You should be worried about hash to password lookup tables, rainbow or otherwise.
#onebyone.livejournal.com:
The attacker has 'rainbow tables' consisting not of the hashes of dictionary words, but of the state of the hash computation just before finalising the hash calculation.
It could then be cheaper to brute-force a password file entry with postfix salt than prefix salt: for each dictionary word in turn you would load the state, add the salt bytes into the hash, and then finalise it. With prefixed salt there would be nothing in common between the calculations for each dictionary word.
For a simple hash function that scans linearly through the input string, such as a simple linear congruential generator, this is a practical attack. But a cryptographically secure hash function is deliberately designed to have multiple rounds, each of which uses all the bits of the input string, so that computing the internal state just prior to the addition of the salt is not meaningful after the first round. For example, SHA-1 has 80 rounds.
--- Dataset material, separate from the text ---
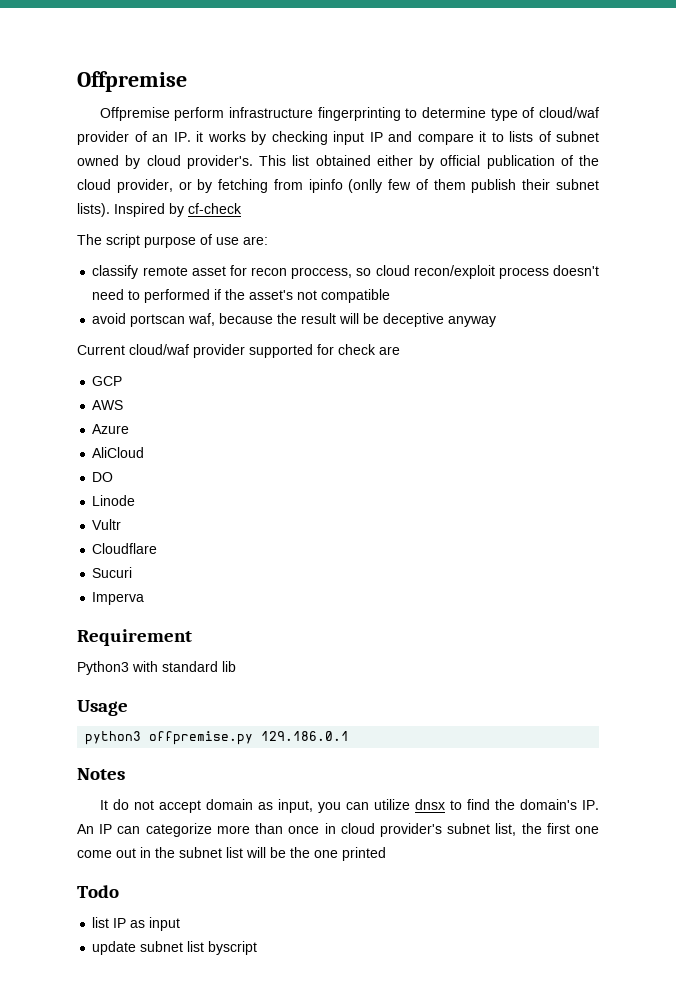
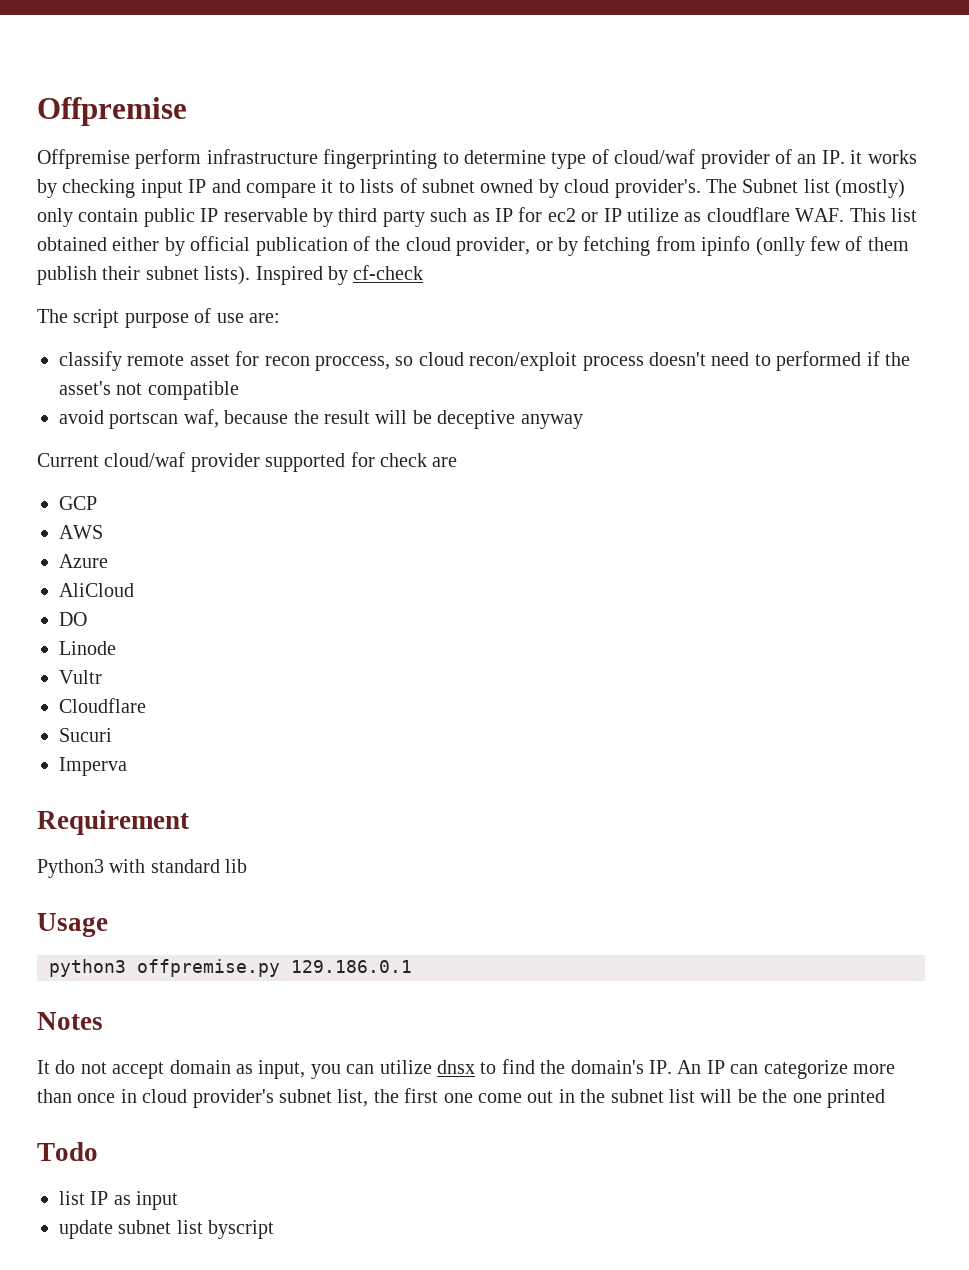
(253, 162) none -> [705,179,906,198] [37,207,845,227] The Subnet list (mostly) only contain public IP reservable by third party such as IP for ec2 or IP utilize as cloudflare WAF.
Moreover password hashing algorithms like PBKDF compose their hash function multiple times (it is recommended to iterate PBKDF-2 a minimum of 1000 times, each iteration applying SHA-1 twice) making this attack doubly impractical.
BCrypt hash if the platform has a provider. I love how you don't worry about creating the salts and you can make them even stronger if you want.
Inserting the salt an arbitrary number of characters into the password is the least expected case, and therefore the most "secure" socially, but it's really not very significant in the general case as long as you're using long, unique-per-password strings for salts.